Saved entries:
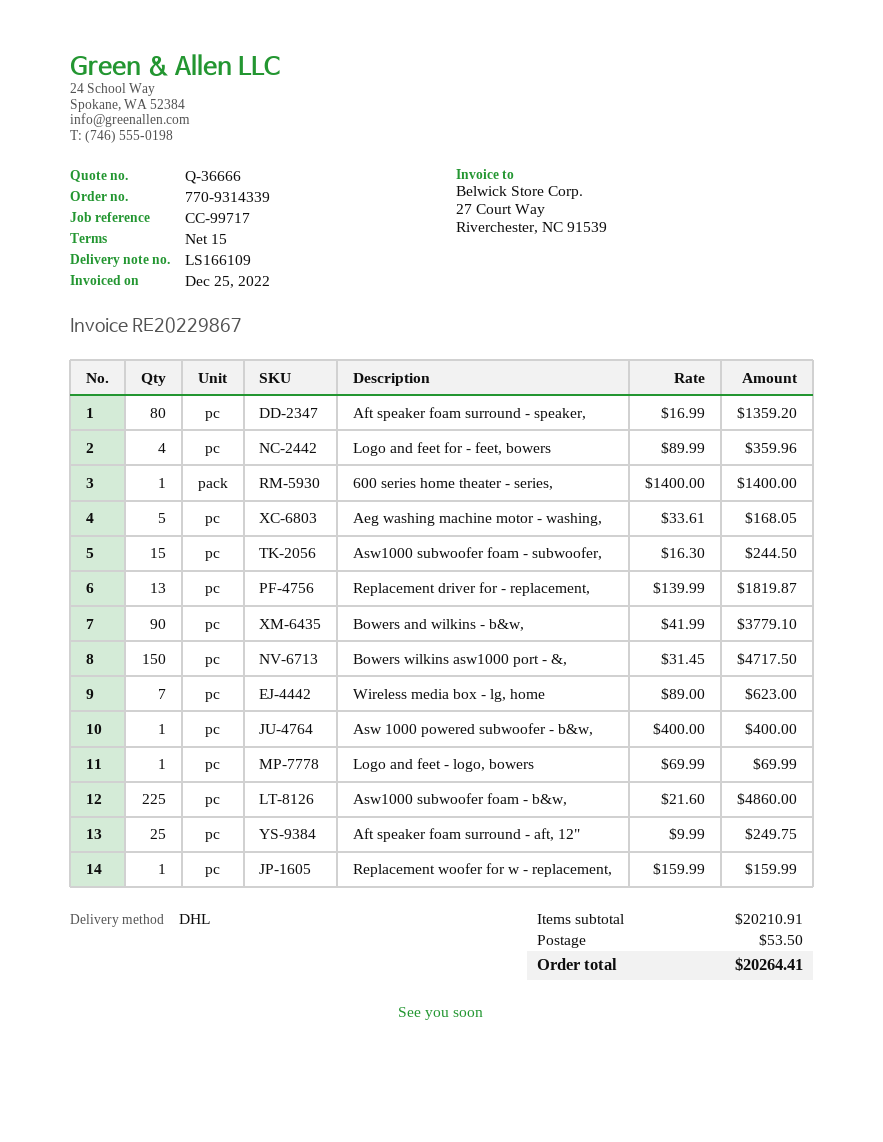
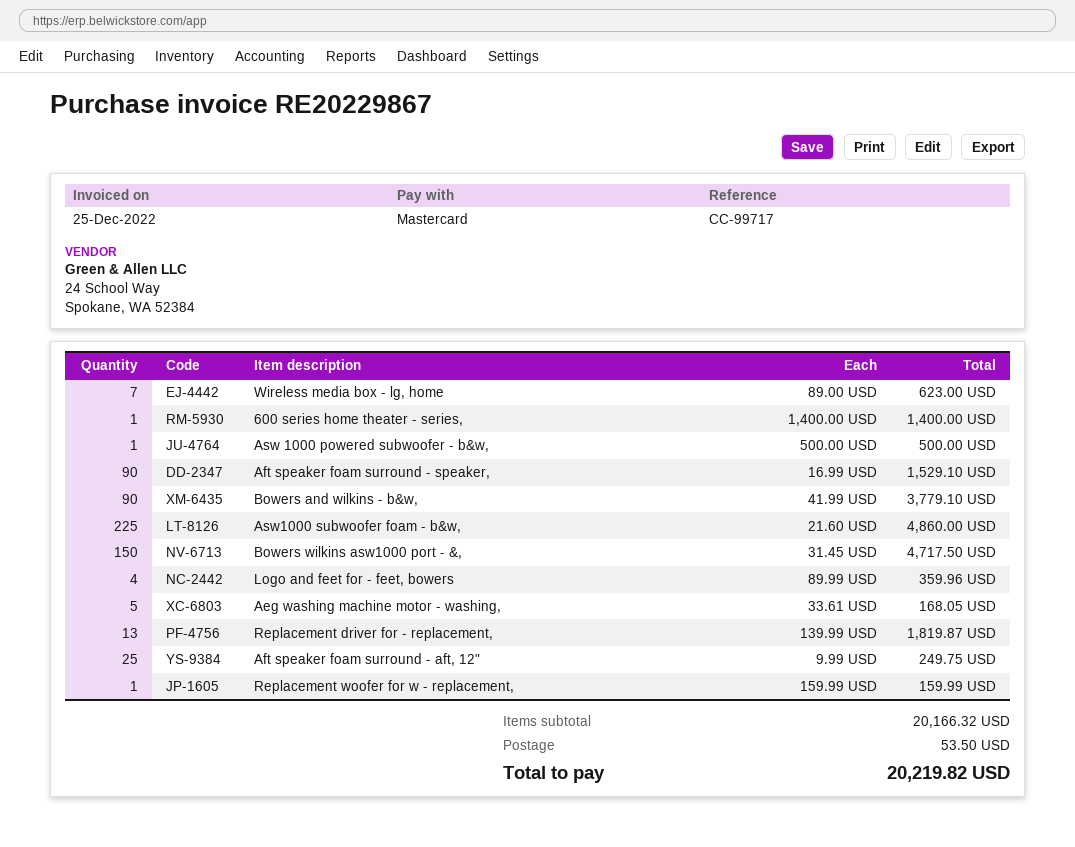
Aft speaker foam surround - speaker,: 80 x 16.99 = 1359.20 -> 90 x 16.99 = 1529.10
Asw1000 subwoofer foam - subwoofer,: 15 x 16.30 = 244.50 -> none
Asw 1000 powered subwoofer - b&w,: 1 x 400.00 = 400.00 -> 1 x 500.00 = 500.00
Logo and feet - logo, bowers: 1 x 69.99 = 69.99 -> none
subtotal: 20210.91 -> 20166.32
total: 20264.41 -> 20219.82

- WHAT THIS TASK INVOLVES
Please output all the records above exactly, leaving out every picture.

- FINISHED EXERCISE
Aft speaker foam surround - speaker,: 80 x 16.99 = 1359.20 -> 90 x 16.99 = 1529.10
Asw1000 subwoofer foam - subwoofer,: 15 x 16.30 = 244.50 -> none
Asw 1000 powered subwoofer - b&w,: 1 x 400.00 = 400.00 -> 1 x 500.00 = 500.00
Logo and feet - logo, bowers: 1 x 69.99 = 69.99 -> none
subtotal: 20210.91 -> 20166.32
total: 20264.41 -> 20219.82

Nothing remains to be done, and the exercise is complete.